L’entrée de l’amphithéâtre IV de l’Université Paris-I Panthéon-Sorbonne. / STEPHANE DE SAKUTIN / AFP

Tribune. Edouard Philippe a dévoilé lundi 19 novembre le plan du gouvernement français en matière d’attractivité universitaire. Intitulé « Bienvenue en France », ce plan consiste à augmenter significativement les frais d’inscription en troisième cycle des étudiants extracommunautaires afin, nous dit-on, de mieux financer l’accueil à l’université et d’augmenter le montant des bourses attribuées aux étudiants étrangers.

Avant d’éventuellement juger sur pièce les effets concrets de cette réforme sur les conditions de l’accueil offert à tous les étudiants extracommunautaires, ou même sur le nombre et le montant des bourses à venir, on peut néanmoins anticiper sur les conséquences désastreuses de ce projet pour le continent africain et ses étudiants, dont nous assurons l’encadrement en tant que directeurs de thèses et de masters. Pour mémoire, actuellement, l’inscription en doctorat en France s’élève à 391 euros par an, et la bourse octroyée par Campus France aux doctorants issus du continent consiste en 800 euros versés uniquement lorsque le doctorant séjourne en France dans son université, soit trois mois par an pendant trois ans.

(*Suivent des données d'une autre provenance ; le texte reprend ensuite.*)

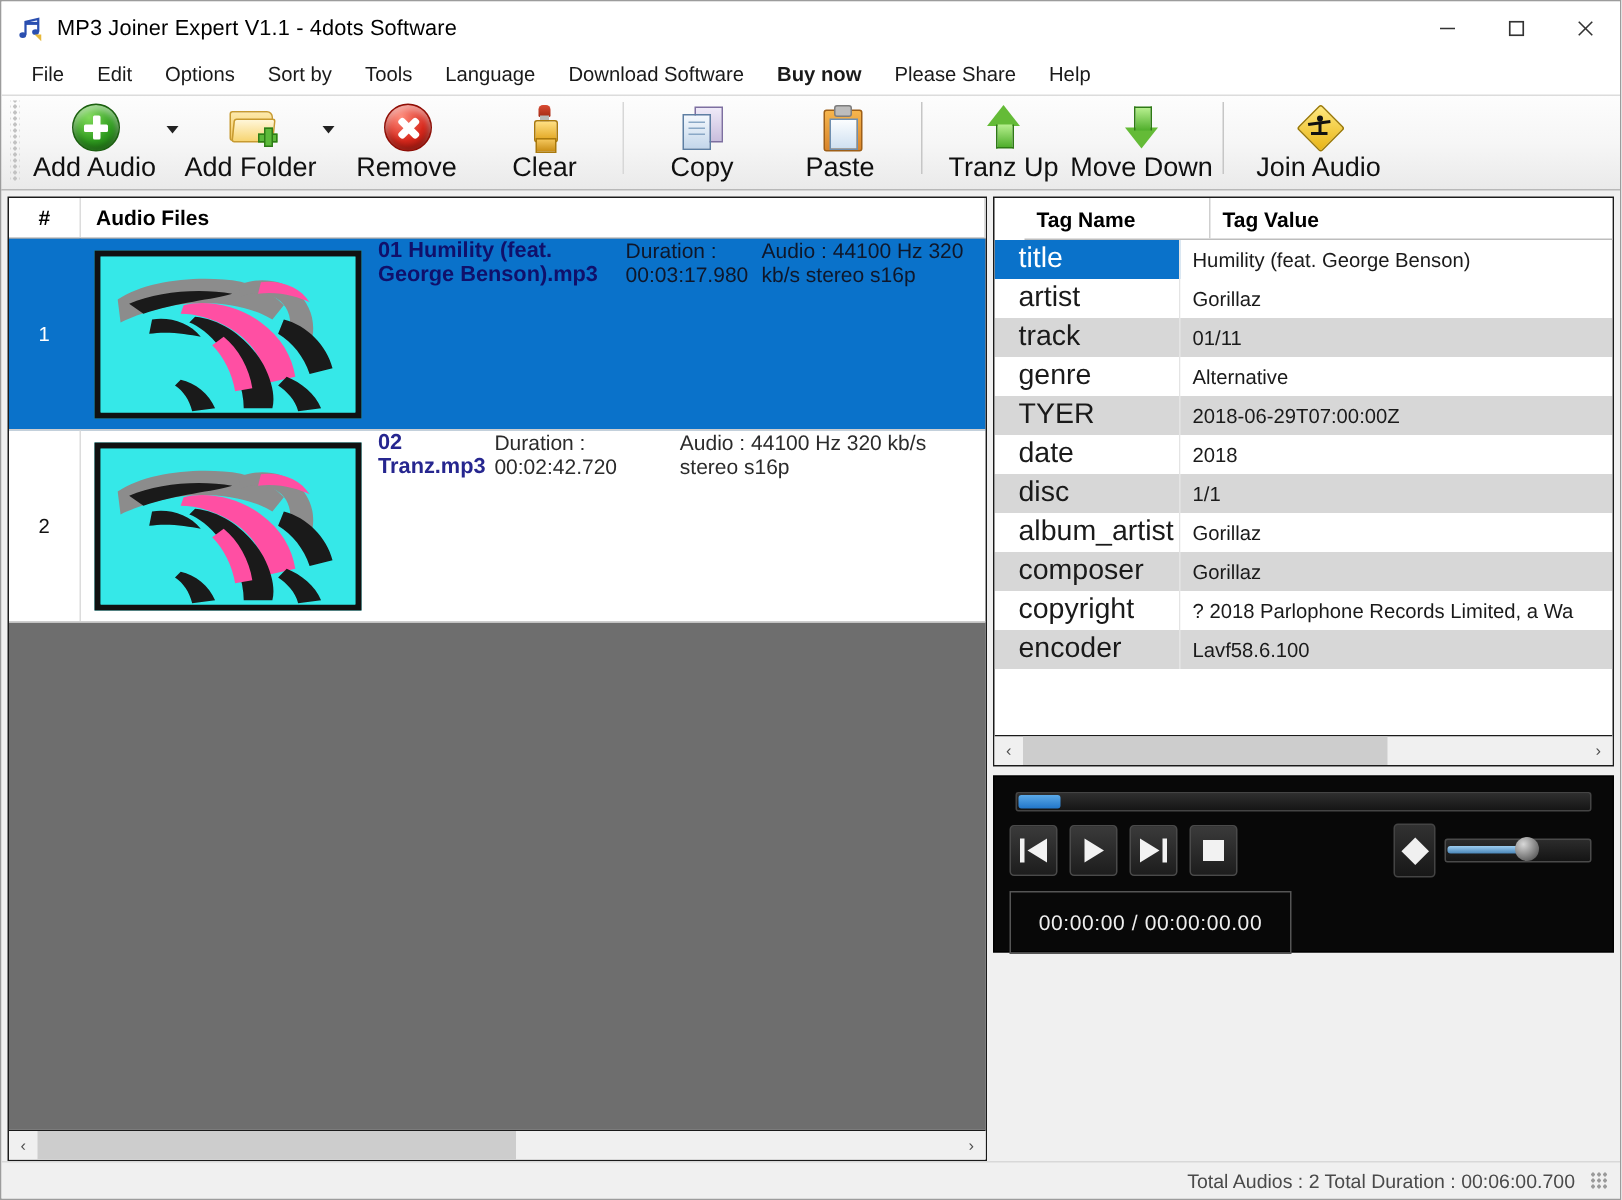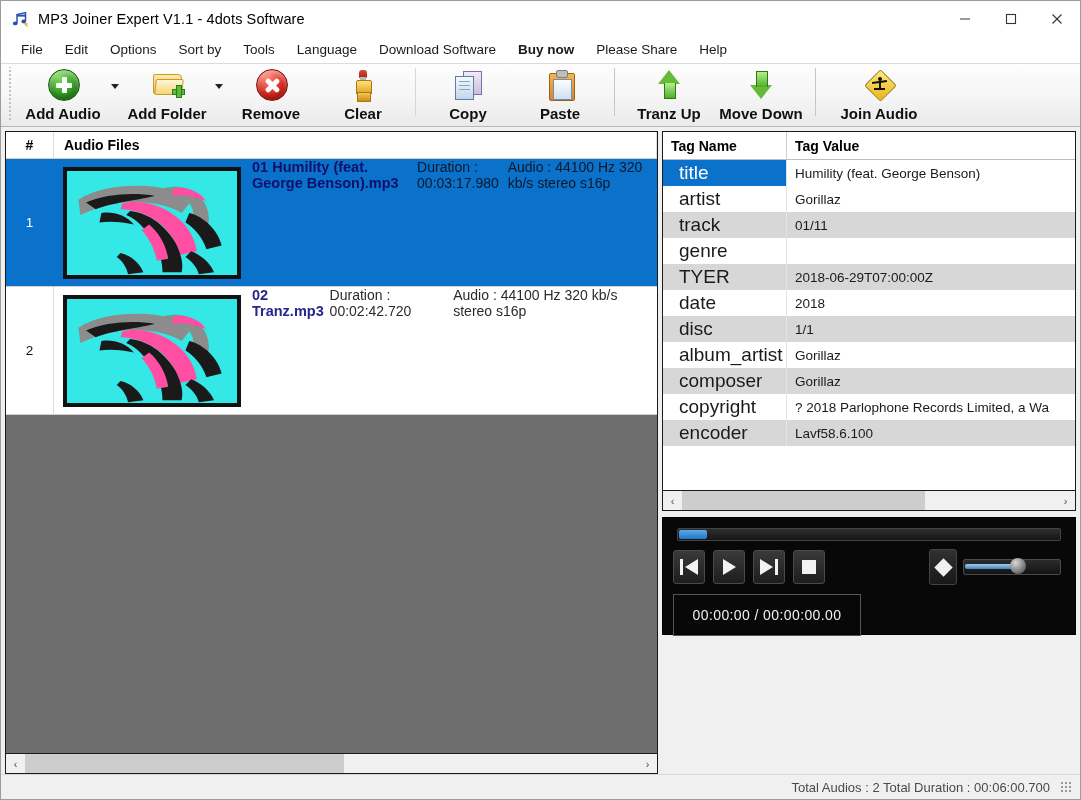--- a/index.html
+++ b/index.html
@@ -81,22 +81,22 @@
     width: 92px; height: 58px;
     display: flex; flex-direction: column; align-items: center;
     justify-content: flex-start;
     padding-top: 5px;
     box-sizing: border-box;
     flex: none;
     cursor: default;
   }
   .tb-icon { width: 34px; height: 32px; position: relative; }
   .tb-label {
-    font-size: 15px; color: #101010;
-    margin-top: 7px; white-space: nowrap; font-weight: bold;
+    font-size: 18px; color: #101010;
+    margin-top: 7px; white-space: nowrap;
   }
   .tb-caret {
     width: 12px; height: 58px; display: flex;
     align-items: center; justify-content: center;
     flex: none; padding-bottom: 14px; box-sizing: border-box;
   }
   .tb-caret span {
     width: 0; height: 0;
     border-left: 4px solid transparent;
     border-right: 4px solid transparent;
@@ -289,20 +289,21 @@
     box-sizing: border-box;
     background: #fff;
     display: flex; flex-direction: column;
     overflow: hidden;
   }
   .tag-header {
     height: 27px; min-height:27px;
     display: flex; align-items: stretch;
     background: #ffffff;
     border-bottom: 1px solid #bdbdbd;
+    margin-left: 20px;
   }
   .th-cell {
     font-size: 14px; font-weight: bold; color: #000;
     display: flex; align-items: center;
     padding-left: 8px;
     box-sizing: border-box;
   }
   .th-name { width: 124px; flex:none; border-right: 1px solid #cfcfcf;}
   .th-value { flex: 1; }
   .tag-rows { flex:1; overflow:hidden; }
@@ -660,20 +661,21 @@
           <div class="tag-row">
             <div class="tr-n">artist</div>
             <div class="tr-v">Gorillaz</div>
           </div>
           <div class="tag-row alt">
             <div class="tr-n">track</div>
             <div class="tr-v">01/11</div>
           </div>
           <div class="tag-row">
             <div class="tr-n">genre</div>
+            <div class="tr-v">Alternative</div>
           </div>
           <div class="tag-row alt">
             <div class="tr-n">TYER</div>
             <div class="tr-v">2018-06-29T07:00:00Z</div>
           </div>
           <div class="tag-row">
             <div class="tr-n">date</div>
             <div class="tr-v">2018</div>
           </div>
           <div class="tag-row alt">

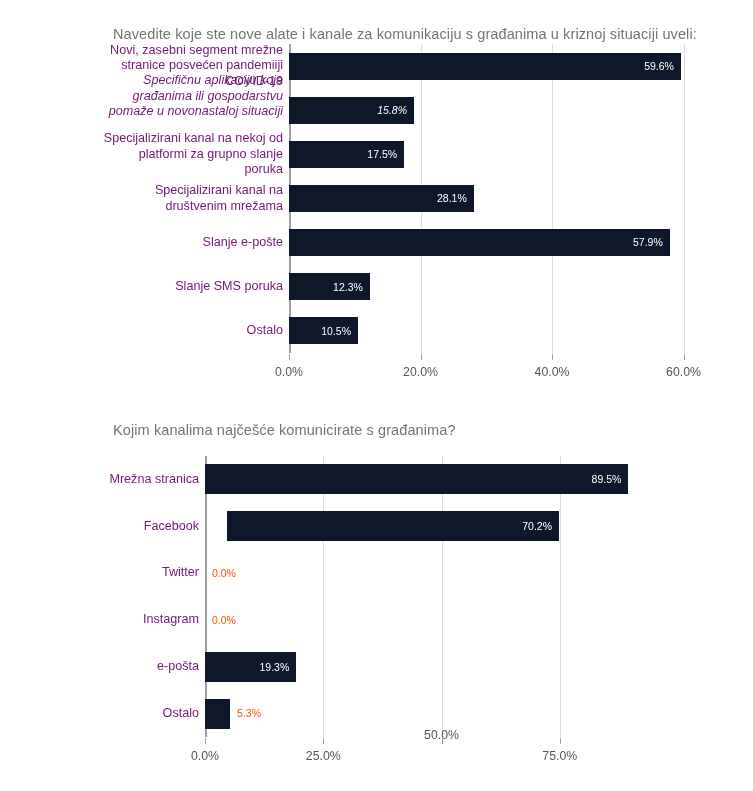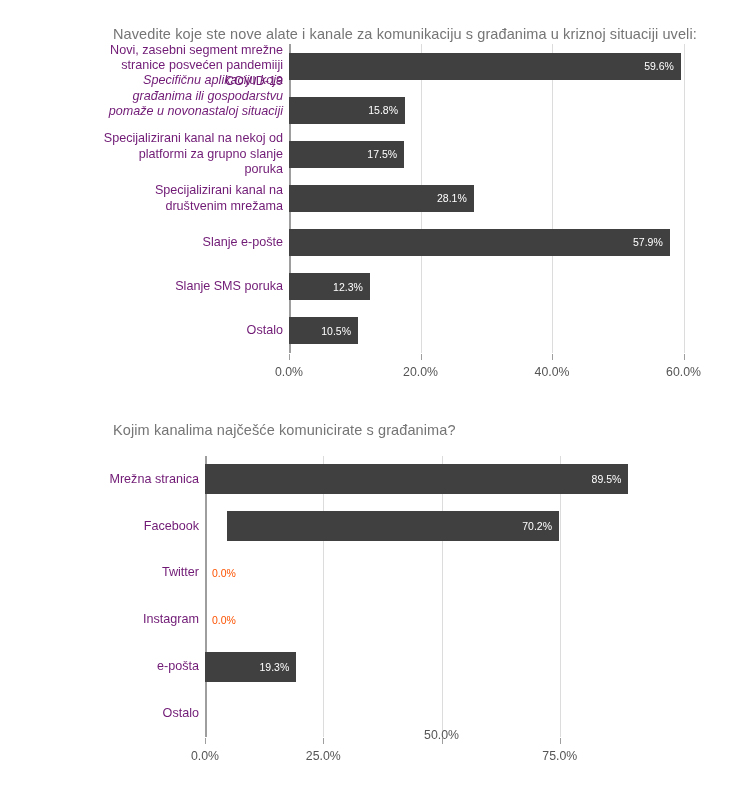--- a/index.html
+++ b/index.html
@@ -76,21 +76,21 @@
 
   .bar-row {
     position: absolute;
     left: 0;
     right: 0;
     display: flex;
     align-items: center;
   }
   .bar {
     height: 100%;
-    background: #404040;
+    background: #0f172a;
     position: relative;
     display: flex;
     align-items: center;
     justify-content: flex-end;
     box-sizing: border-box;
   }
   .bar-value {
     font-size: 10.5px;
     color: #ffffff;
     padding-right: 7px;
@@ -132,21 +132,21 @@
     <div class="axis-line"></div>
   <div class="gridline" style="left: 131.52px;"></div>
       <div class="gridline" style="left: 263.04px;"></div>
       <div class="gridline" style="left: 394.56px;"></div>
       <div class="bar-row" style="top: 8.57143px; height: 27px;">
         <div class="bar" style="width: 391.93px;">
           <span class="bar-value">59.6%</span>
         </div>
       </div>
       <div class="bar-row" style="top: 52.7143px; height: 27px;">
-        <div class="bar" style="width: 116px;">
+        <div class="bar" style="width: 125px; font-style: italic;">
           <span class="bar-value">15.8%</span>
         </div>
       </div>
       <div class="bar-row" style="top: 96.8571px; height: 27px;">
         <div class="bar" style="width: 115.08px;">
           <span class="bar-value">17.5%</span>
         </div>
       </div>
       <div class="bar-row" style="top: 141px; height: 27px;">
         <div class="bar" style="width: 184.786px; padding-left: 24px;">
@@ -219,20 +219,25 @@
       <div class="bar-row" style="top: 148.917px; height: 30px;">
         <div class="bar" style="width: 0px;">
           <span class="bar-value outside">0.0%</span>
         </div>
       </div>
       <div class="bar-row" style="top: 195.75px; height: 30px;">
         <div class="bar" style="width: 91.289px;">
           <span class="bar-value">19.3%</span>
         </div>
       </div>
+      <div class="bar-row" style="top: 242.583px; height: 30px;">
+        <div class="bar" style="width: 25.069px;">
+          <span class="bar-value outside">5.3%</span>
+        </div>
+      </div>
     </div>
 <div class="cat-label" style="left: 60px; width: 139px; top: 71.6667px;">Mrežna stranica</div>
     <div class="cat-label" style="left: 60px; width: 139px; top: 118.5px;">Facebook</div>
     <div class="cat-label" style="left: 60px; width: 139px; top: 165.333px;">Twitter</div>
     <div class="cat-label" style="left: 60px; width: 139px; top: 212.167px;">Instagram</div>
     <div class="cat-label" style="left: 60px; width: 139px; top: 259px;">e-pošta</div>
     <div class="cat-label" style="left: 60px; width: 139px; top: 305.833px;">Ostalo</div>
     <div class="tick-mark" style="left: 205px; top: 338px;"></div>
     <div class="x-tick-label" style="left: 205px; top: 349px;">0.0%</div>
     <div class="tick-mark" style="left: 323.25px; top: 338px;"></div>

Des conséquences néfastes à long terme

Le coût de la demande de visa s’élève quant à lui à environ 100 euros. Le projet « Bienvenue en France » entend porter le montant de l’inscription en doctorat à 3 770 euros par an, soit une augmentation de près de 1 000 %, à tripler le nombre de bourses (mais pas leur montant) et à développer une incitation à la mise en place de formations en français langue étrangère (FLE) au sein des universités.

Concrètement, cette mesure aura un impact extrêmement négatif sur les étudiants originaires du continent africain. Ils sont à la fois les plus nombreux et les plus fragiles économiquement. En 2015, 298 902 étudiants étrangers étaient inscrits en France. Parmi eux, les étudiants africains représentaient 42,5 % du total (25,7 % étaient issus de l’Union européenne, 17 % d’Asie, 9,1 % des Amériques et 4,3 % du Moyen-Orient). Au-delà de la remise en cause de l’université comme service public que ce projet préfigure, cette mesure est à la fois paradoxale et néfaste.

Au moment où se dessine un mouvement de restitution aux pays africains de biens mal acquis (patrimoine culturel) dans la foulée de la remise du rapport Savoy et Sarr et une amorce d’un processus d’inventaire de la colonisation (guerre d’Algérie, cérémonies du centenaire 1918, déclassification d’un certain nombre d’archives annoncée par François Hollande), la hausse du montant d’inscription constitue un très mauvais signal. La France renonce à accueillir de façon digne une majorité d’étudiants africains et renonce par là même à toute relation privilégiée avec les intellectuels, ingénieurs et cadres africains de demain. Une mesure aux conséquences néfastes à long terme.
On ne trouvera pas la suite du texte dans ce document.